Period of Award and Backdating

This is a measure for 2019-20 and 2020-21 only. Where the Council has reason to believe (based on the information held) that the criteria for relief has been met, it will make an annual award at the start of each financial year 2019-20 and 2020-21. Where liability starts, ends or changes part way through a year entitlement to relief will be reviewed in line with the guidance set out above. The council will not accept any backdated requests for relief beyond the end of financial year for which relief is being claimed.

Decision making and Appeals

Where the Council has reason to believe (based on the information held) that the criteria for relief has been met, it will award relief without the need for an application. In all other circumstances an application will be required in writing setting out how the criteria for relief have been met. In the interests of efficiency, the authority to consider applications is delegated to the Revenues Manager, who will ensure that a decision is notified in writing within 21 days of receipt of application or as soon as is reasonably practical thereafter.

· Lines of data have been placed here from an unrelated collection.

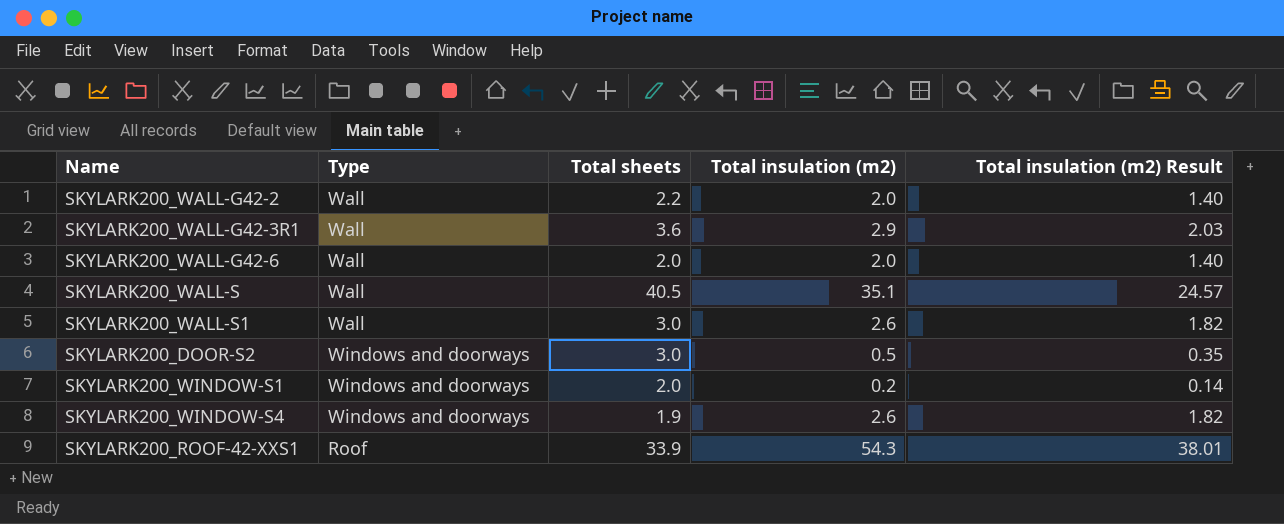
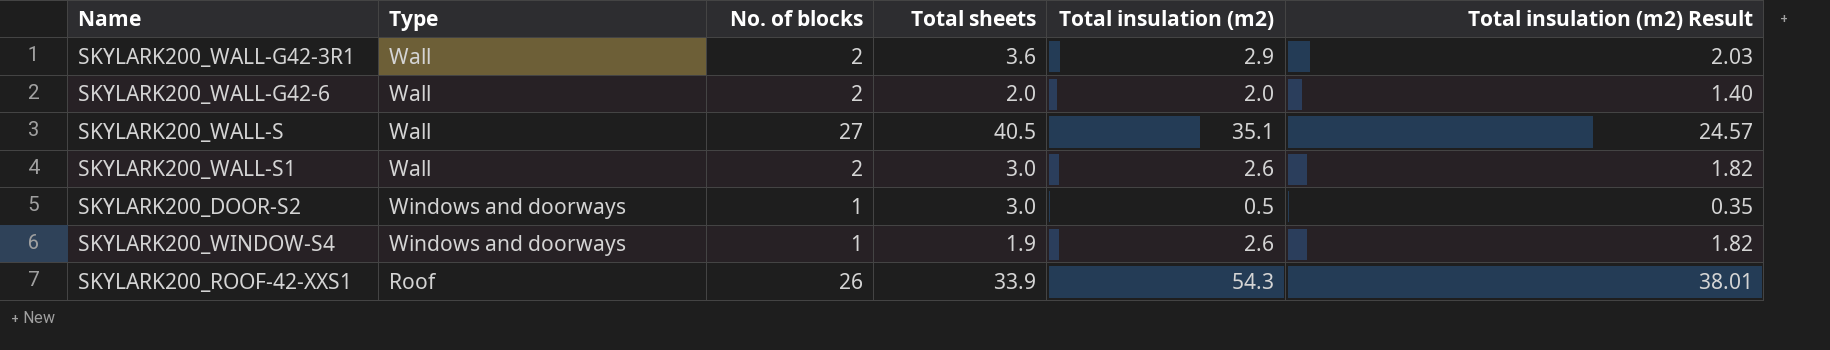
column No. of blocks | position: none -> 3
row SKYLARK200_WALL-G42-2: Wall | 2.2 | 2.0 | 1.40 -> none
row SKYLARK200_WINDOW-S1: Windows and doorways | 2.0 | 0.2 | 0.14 -> none

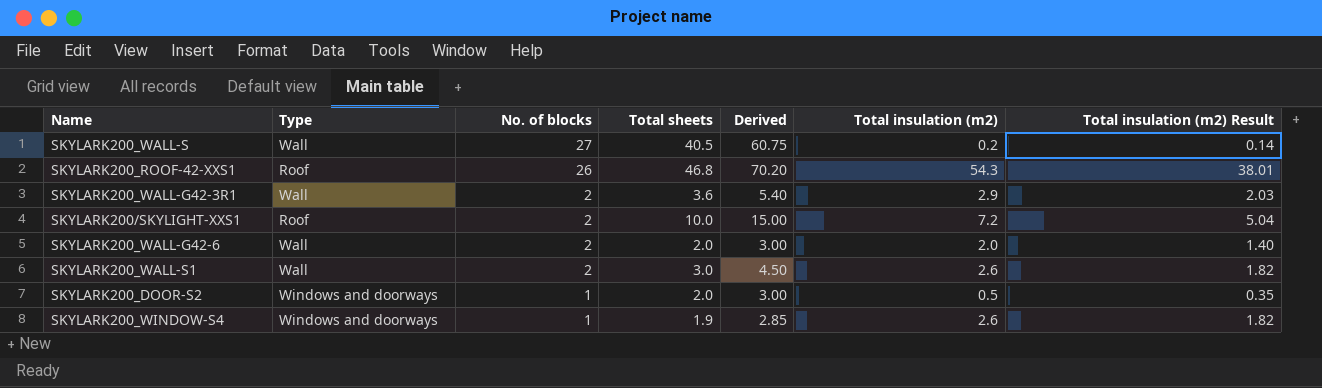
row order: none -> No. of blocks descending
column Derived | formula: none -> [Total sheets] * 1.5
SKYLARK200_WALL-S | Total insulation (m2): 35.1 -> 0.2
SKYLARK200_WALL-S | Total insulation (m2) Result: 24.57 -> 0.14
SKYLARK200_ROOF-42-XXS1 | Total sheets: 33.9 -> 46.8
row SKYLARK200/SKYLIGHT-XXS1: none -> Roof | 2 | 10.0 | 15.00 | 7.2 | 5.04
SKYLARK200_DOOR-S2 | Total sheets: 3.0 -> 2.0

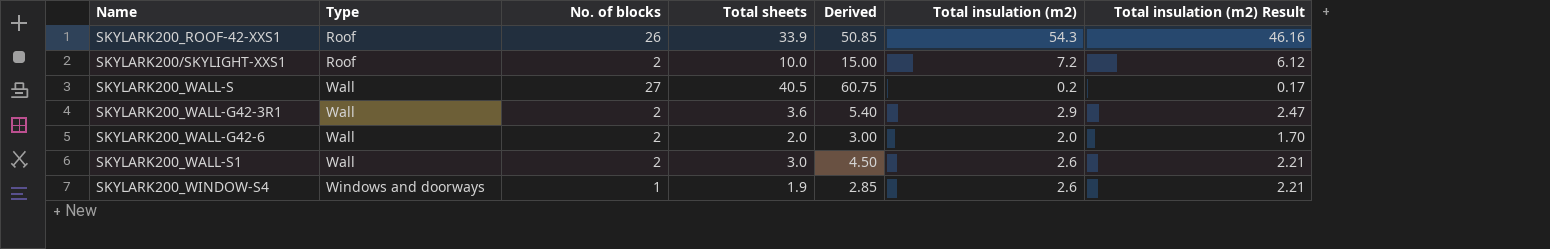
row order: No. of blocks descending -> Type ascending
column Total insulation (m2) Result | formula: [Total insulation (m2)] * 0.7 -> [Total insulation (m2)] * 0.85
row SKYLARK200_DOOR-S2: Windows and doorways | 1 | 2.0 | 3.00 | 0.5 | 0.35 -> none
SKYLARK200_ROOF-42-XXS1 | Total sheets: 46.8 -> 33.9
SKYLARK200_ROOF-42-XXS1 | Derived: 70.20 -> 50.85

Any appeal against the decision to award or not award relief or against the level of relief must be made in writing within four weeks of notification of the decision. Authority to consider appeals is delegated to the Head of Revenues and Benefits Partnership who will notify the applicant of the final decision in writing within 10 days as to whether an appeal is refused or accepted, with a full explanation of the reasons for the decision.